Dass Arbeitnehmer, welche die politische Agenda der LGBT-Bewegung kritisch sehen, auch in ihrer Freizeit vielerorts besser schweigen, um nicht ihren Job in Gefahr zu bringen, ist ein aus der Privatwirtschaft bekanntes Problem. Nach einem Vorfall an der Fachhochschule St. Gallen (FHSG) stellen Politiker die Frage, ob es mittlerweile auch im öffentlichen Dienst ein Karriererisiko darstellt, als Privatperson eine ablehnende Haltung zu Lehrsätzen des linksliberalen Mainstreams – z.B. zur „Ehe für alle“ – einzunehmen? Der Berner EDU-Nationalrat Andreas Gafner möchte vom Bundesrat in einer Interpellation u.a. wissen, auf welche Rechtsgrundlage sich staatliche Arbeitgeber stützen, wenn sie sich von einer legitimen privaten Meinungsäusserung eines Angestellten distanzieren. Gafners Vorstoss trifft die „geistige Monokultur“ (Giuseppe Gracia) an Schweizer Bildungseinrichtungen mitten ins Herz.

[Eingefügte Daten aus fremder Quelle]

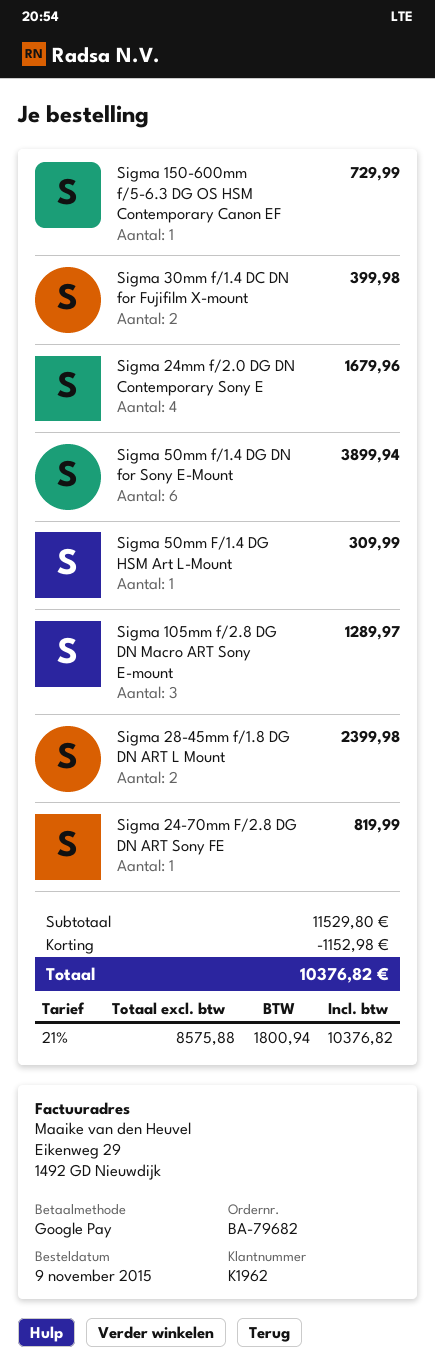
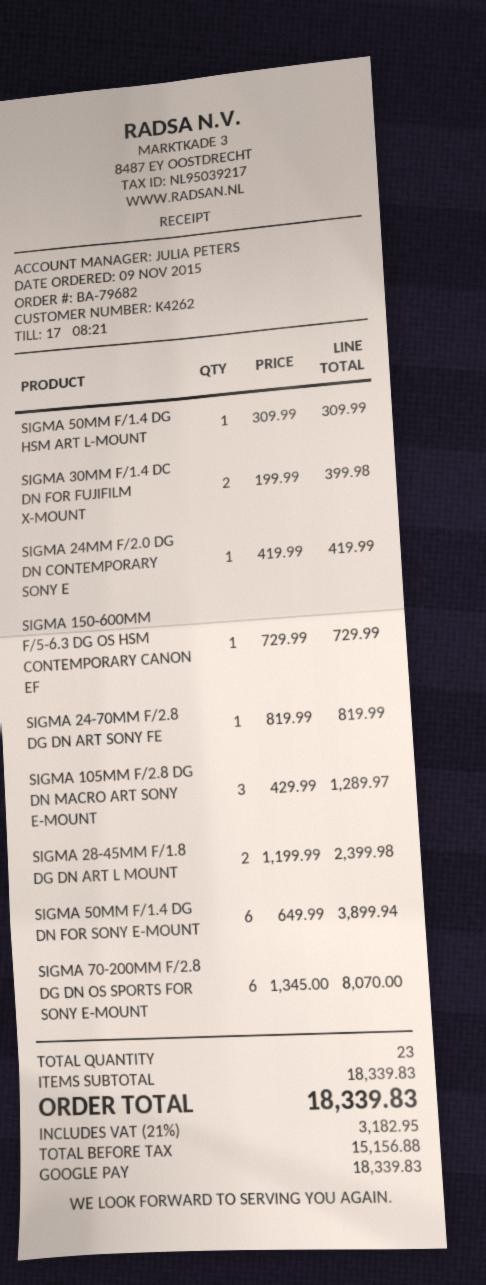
customer number: K1962 -> K4262
Sigma 24mm f/2.0 DG DN Contemporary Sony E: 4 for 1679.96 -> 1 for 419.99
SIGMA 70-200MM F/2.8 DG DN OS SPORTS FOR SONY E-MOUNT: none -> 6 for 8070.00
subtotal: 11529.80 -> 18339.83
discount: 1152.98 -> none
net: 8575.88 -> 15156.88
tax: 21% = 1800.94 -> 21% = 3182.95
total: 10376.82 -> 18339.83

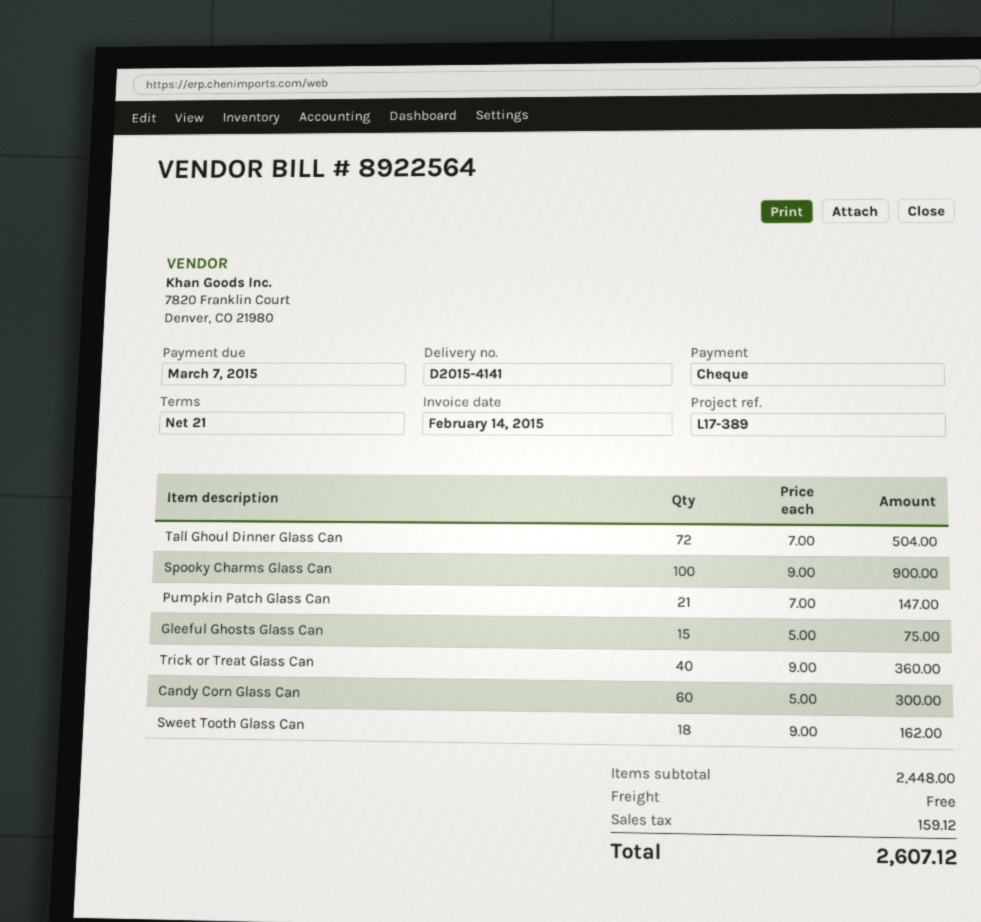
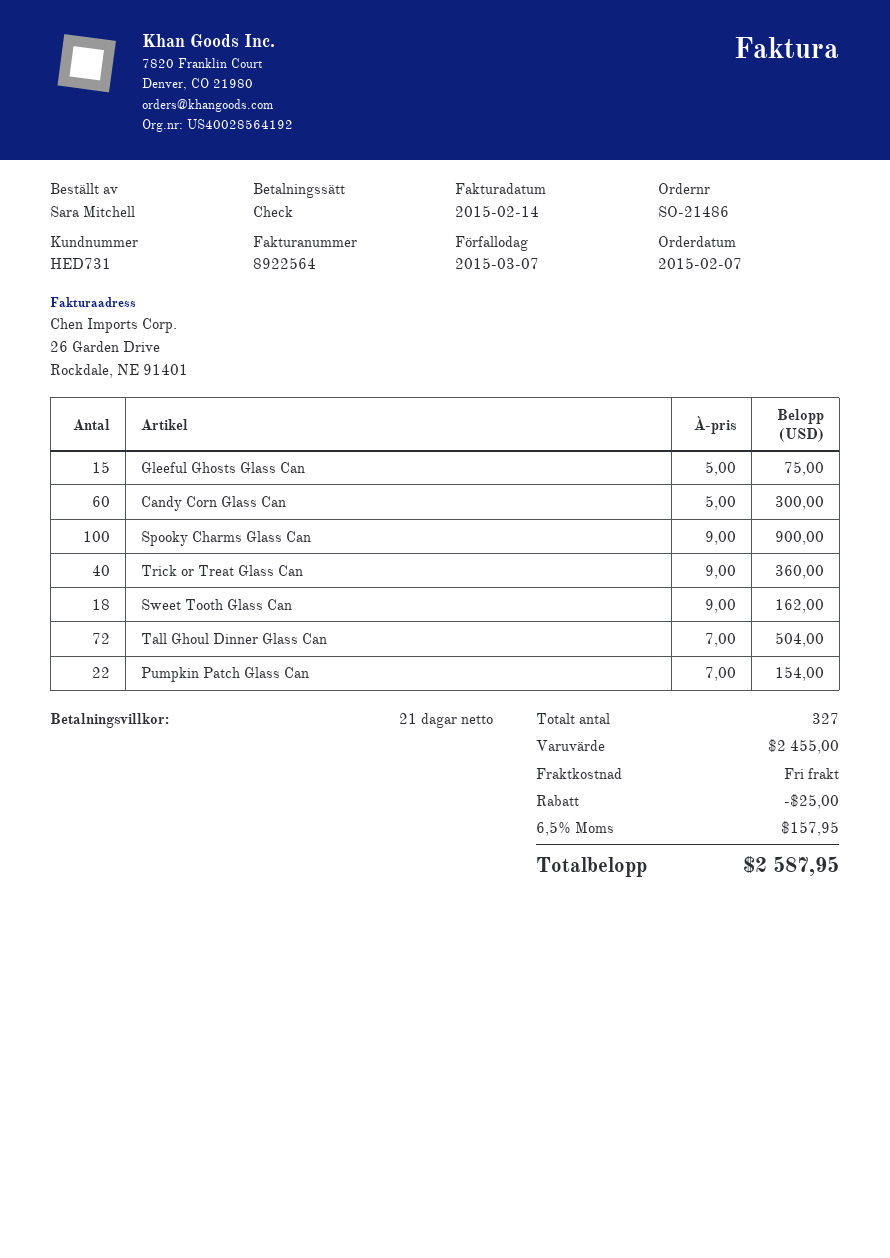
Pumpkin Patch Glass Can: 21 x 7.00 = 147.00 -> 22 x 7.00 = 154.00
subtotal: 2448.00 -> 2455.00
discount: none -> 25.00
tax: 159.12 -> 157.95
total: 2607.12 -> 2587.95

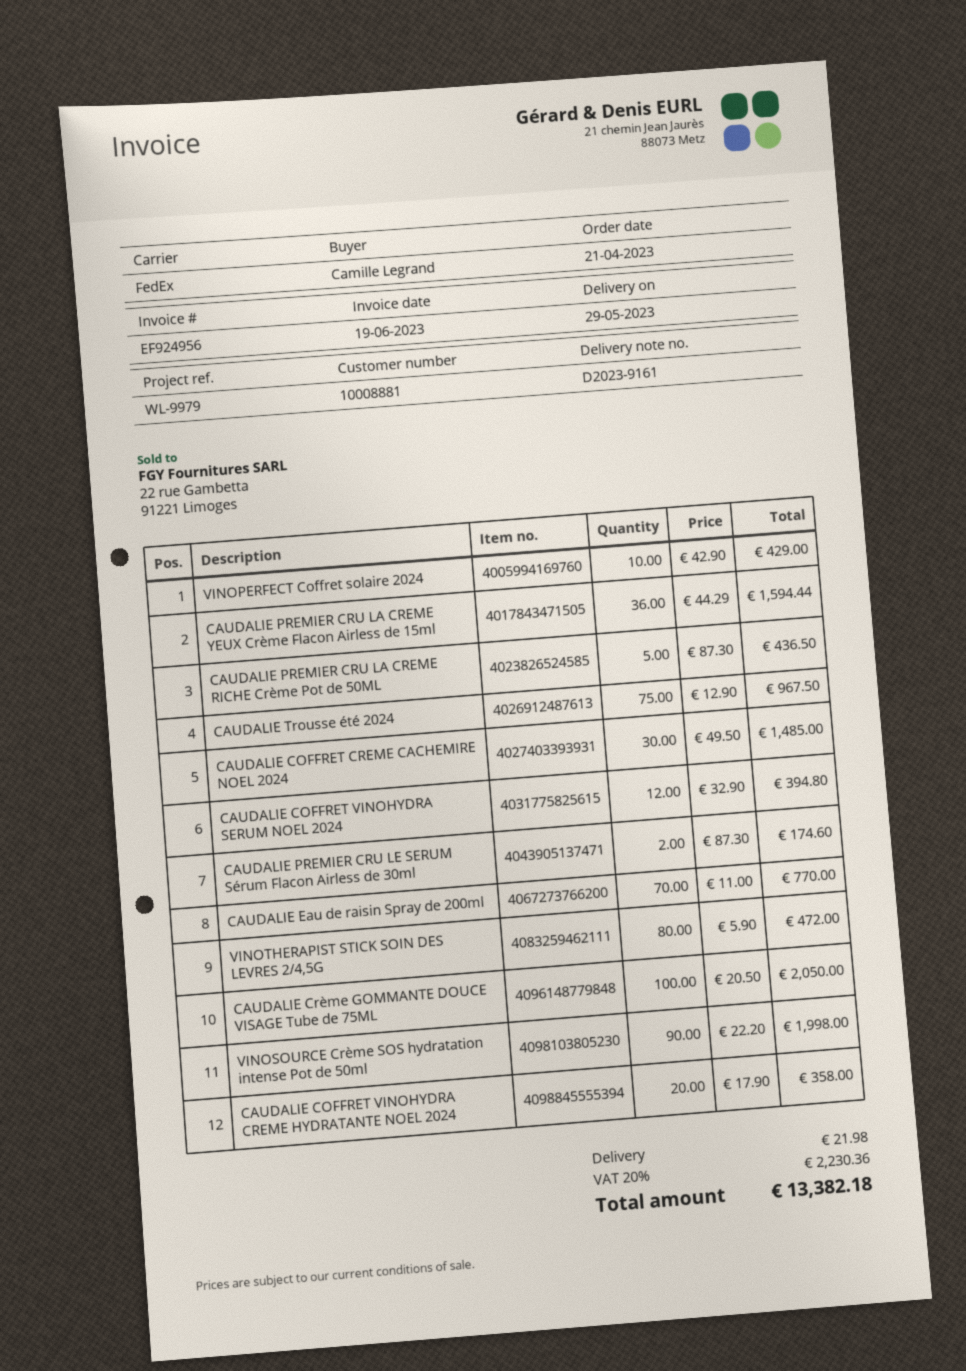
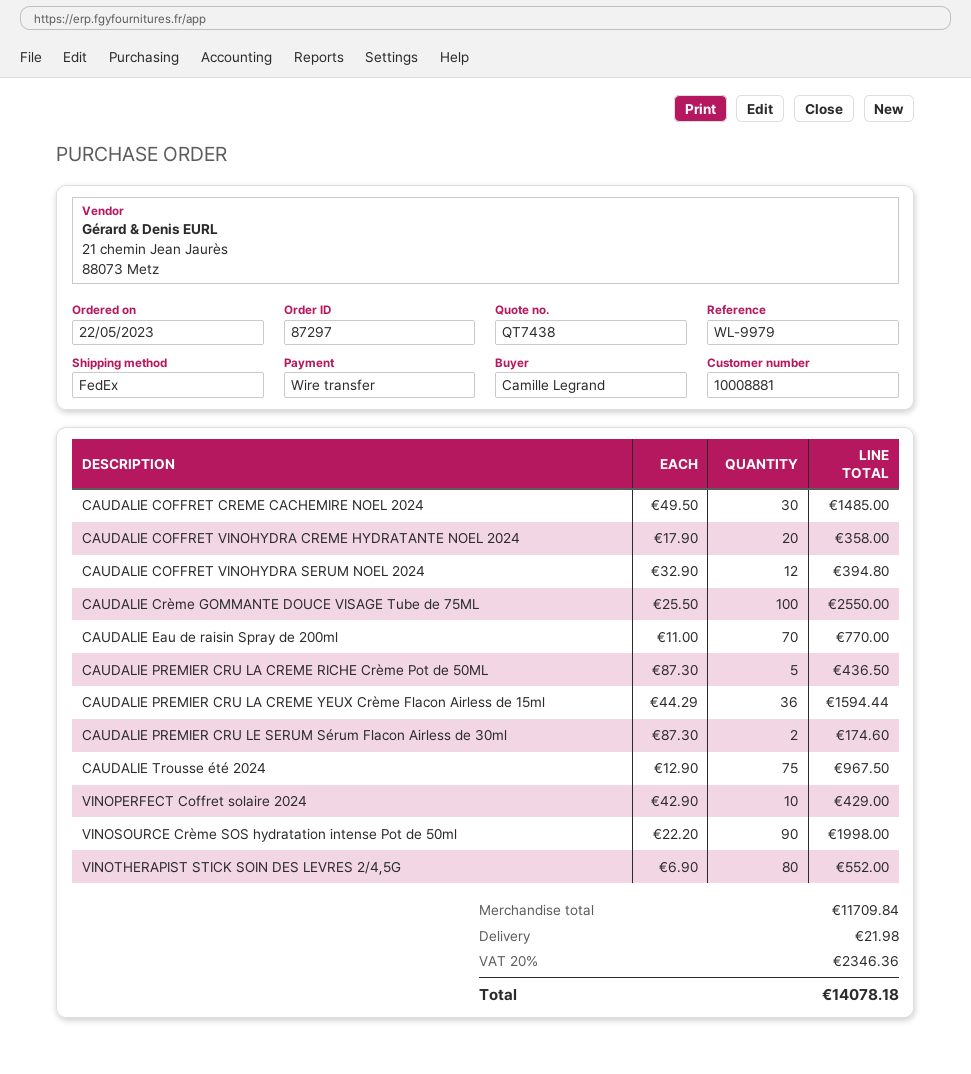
order date: 2023-04-21 -> 2023-05-22
VINOTHERAPIST STICK SOIN DES LEVRES 2/4,5G: 80 x 5.90 = 472.00 -> 80 x 6.90 = 552.00
CAUDALIE Crème GOMMANTE DOUCE VISAGE Tube de 75ML: 100 x 20.50 = 2050.00 -> 100 x 25.50 = 2550.00
tax: 20% = 2230.36 -> 20% = 2346.36
total: 13382.18 -> 14078.18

Was ist geschehen? Nach Medienberichten hat sich ein Informatikdozent der FHSG in den sozialen Medien als Privatperson kritisch zur „Ehe für alle“ geäussert und diese – vor dem Hintergrund seines christlichen Glaubens – als moralische „Fehlentwicklung“ bezeichnet. Daraufhin haben verschiedene Kreise, unter anderem offenbar Studenten, „eine regelrechte Treibjagd gegen den Dozenten eröffnet und ihn wegen seiner Gesinnung zu einem Rücktritt zu nötigen versucht“, schreibt Gafner in seinem am 18. Juni 2020 eingereichten Vorstoss. In der Folge distanzierte sich die FHSG von der im Kommentar des Dozenten „zum Ausdruck gebrachten Position“ und wies diesbezüglich auf das Grundlagenpapier der FHSG im Umgang mit Diversität hin.

Mit zweierlei Mass

Gafner hält es für problematisch für die Meinungsäusserungsfreiheit, wenn Fachhochschulen interne Grundlagenpapiere erstellen, die eine kritische Haltung zur „Ehe für alle“ als „Verstoss gegen Diversitäts-Grundsätze“ ansehen. Auch ist es ein schlechter Witz, wenn ausgerechnet im Namen der Vielfalt der Lebensformen gegen einen legitimen Meinungspluralismus vorgegangen wird. Slogans wie „Vielfalt leben und Chancengleichheit fördern“ oder die Nennung von Religion als Diversity-Dimension verkommen so zur hohlen Phrase. „Vielfalt in Herkunft, Denken und Handeln der Studierenden und Mitarbeitenden“ sei, wie es in einem Antidiskriminierungs-Leitfaden der FHSG heisst, „ein Potenzial für die Entwicklung der Ausbildungs- und Forschungsinstitution und der Hochschulkultur“. Verstösst demnach das Verhalten der St. Galler Fachhochschule nicht gegen die eigenen Richtlinien?

Eigentlich schon, doch muss ein weiters Problem bedacht werden: Es ist der in der Regel grün-roten Schlagseite solcher Leitfäden oder zumindest ihrer tendenziösen Interpretation geschuldet, dass von Seiten staatlicher Bildungseinrichtungen nicht selten mit zweierlei Mass gemessen wird, je nachdem, ob eine private Äusserung eines Dozenten konservatives oder linksliberales Gedankengut zum Ausdruck bringt. Ein prominentes Beispiel gefällig?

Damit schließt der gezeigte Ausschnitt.